Ay canım valla çok duygulandırdın.. Nalet olsun lann bu xeyvanlığıma.. :)

Hacı bak imdi..

And olsun kaleme ve satır satır yazdıklarına..

Ortada bir kalem var. Ama bu kalemin ne türden bi kalem olduğunu bilemeyiz..

Alın yazısı derken alındakı her hangi bir yazıdan mı bahsediliyor sanıyorsun?

Kaldı ki ben zaten ille ki kader'dir de demedim. Sadece genel bir kanaatten bahsettim.

Hatta olayı iyice açayım. Levh-i mahfuzu yazan kalem. Umarım burda sorun yok?

İn adır hend, "andolsun kaleme ve satır satır yazdıklarına" cümlesini dilbilimsel olarak incelersek,(Kaleme andolsun. Kalemin satır satır yazdıklarına andolsun) orda -ilkinde- özne kalem oluyor demi? İkinci de de özne yerine "kalemin satır satır yazdıklarına" özne oluyor. Çok merak ediyorum oraya Muhammedi nasıl sokacaksın?

Velev ki soktun. O zaman, "Muhammedin kalemle satır satır yazdıklarına" bileşkesini analiz etmememiz lazım.

O zaman da "kalemle yazdıklarına" üstekinden ayrılıcak. Çünkü fiili niteliyor. Bu da arapçadaki "ve ma yesturun"u yanlış anlamamıza neden oluyor..

Ben hadislerin; sadece peygamberin söylemleri ve hareketleri olarak biliyordum. O zaman senin dediğine göre hadislerin bazıları (kudsi denilen), Kur'an kadar değerli. Çok tehlikeli bir noktaya geldin... Eğer böyleyse, bir sürü inançsız çıkar piyasaya....

Evet hadisler genel olarak peygamberden rivayet edilen sözlerdir. Ama bazı istisnai durumlar var. BUunlar da kudsi hadislerdir. Kudsi hadislerin özelliği: Cebrail bunları getirirken bismillahla başlamıyordu. Ve bunun Kurandan olmadığına işaret ediyordu. Muhammed de bunları her hangi bir vahiy katibine Kurana geçirmesi için tembihlemiyordu. Ki zaten siyer kitaplarına inanırsak, Muhammed kendi sözlerinin Kurandan bir parça olarak addedilmemesi için çok titiz davranıyordu.

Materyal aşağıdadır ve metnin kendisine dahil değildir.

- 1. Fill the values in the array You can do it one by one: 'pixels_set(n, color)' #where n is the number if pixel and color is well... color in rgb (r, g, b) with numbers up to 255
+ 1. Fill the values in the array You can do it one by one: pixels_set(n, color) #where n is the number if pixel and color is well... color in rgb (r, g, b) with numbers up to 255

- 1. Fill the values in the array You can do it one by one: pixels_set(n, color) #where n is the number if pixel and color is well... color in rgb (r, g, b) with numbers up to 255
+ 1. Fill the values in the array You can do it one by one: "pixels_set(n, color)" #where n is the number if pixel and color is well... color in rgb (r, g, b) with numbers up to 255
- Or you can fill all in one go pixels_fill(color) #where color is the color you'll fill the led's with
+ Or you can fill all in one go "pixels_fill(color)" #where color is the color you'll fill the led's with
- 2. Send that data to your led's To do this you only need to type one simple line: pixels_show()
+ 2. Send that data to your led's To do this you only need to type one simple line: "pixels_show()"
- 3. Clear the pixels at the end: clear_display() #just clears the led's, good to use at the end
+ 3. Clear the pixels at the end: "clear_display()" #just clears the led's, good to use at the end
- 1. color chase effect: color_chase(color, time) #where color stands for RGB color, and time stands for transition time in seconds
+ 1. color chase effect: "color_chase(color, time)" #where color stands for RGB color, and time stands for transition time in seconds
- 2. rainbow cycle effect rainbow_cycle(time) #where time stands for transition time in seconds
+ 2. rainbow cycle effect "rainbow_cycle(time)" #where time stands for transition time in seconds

Hatta eğer yanlış hatırlamıyorsam ilk hadis külliyatlarında kudsi hadisler için hadisin başına "kaf" harfi konuluyordu.

Kudsi hadislerden bir kaçına örnek verelim de ne demek istediğimiz iyice anlaşılsın.

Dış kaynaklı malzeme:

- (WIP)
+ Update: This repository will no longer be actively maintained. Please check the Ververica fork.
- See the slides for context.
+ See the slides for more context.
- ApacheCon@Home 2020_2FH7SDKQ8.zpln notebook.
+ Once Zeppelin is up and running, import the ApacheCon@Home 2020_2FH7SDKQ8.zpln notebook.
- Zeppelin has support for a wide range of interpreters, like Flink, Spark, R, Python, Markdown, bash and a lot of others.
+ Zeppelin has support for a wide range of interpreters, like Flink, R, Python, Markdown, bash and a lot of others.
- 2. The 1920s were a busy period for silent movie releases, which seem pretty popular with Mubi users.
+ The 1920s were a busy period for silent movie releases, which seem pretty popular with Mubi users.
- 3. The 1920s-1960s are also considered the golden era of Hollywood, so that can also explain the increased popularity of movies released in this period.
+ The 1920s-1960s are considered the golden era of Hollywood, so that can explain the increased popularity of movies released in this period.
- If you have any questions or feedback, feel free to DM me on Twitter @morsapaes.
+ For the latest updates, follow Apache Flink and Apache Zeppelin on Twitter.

"Beni kendi içinden zikredeni, içimde zikr ederim, beni toplulukta zikredeni ben de bir toplulukta zikrederim.. Kendi hüviyetinde zikredeni ben de anıp ona göre mükâfatlandırırım. "

(Allah meleklerine şöyle demiştir /Ebu Hüreyre'nin eklemesi/)"Kulum bir kötülük yapmaya niyetlenirse, aleyhine onu hemen yazmayın. Eğer o işi yaparsa onun adına tek bir kötülük yazın. Kulum iyi bir işe niyetlenir de yapamaz ise, niyetini bir iyilik olarak yazın. Niyetini gerçekleştirir ise on iyilik yazın."

Burdan görebiliriz ki /en azından müslümanca yaklaşırsak/ bu sözlerin membası Allahtır. Çünkü bilavasıta Kuranda da bazen geçtiği gibi "ben" diye hitap ediyor. Özetlersek, söz bakımından Muhammed’e anlam bakımından Allaha ait olan sahih hadislere kudsi hadis denir.

Umarım son tanım Süruşla ilgili başlıkta işe yarar :)

Link to post
Sitelerde Paylaş

Sevgili Mefisto;

Kalem kavramı biraz anlaşıldı. Orada Muhammed'e sesleniliyor. Ey Muhammed! kaleme ve satır satır yazdıklarına ki; derken ortada bir kalem var ve satır satır yazıyor. Ancak, muhammed'in yazıp yazmadığını bilemeyiz.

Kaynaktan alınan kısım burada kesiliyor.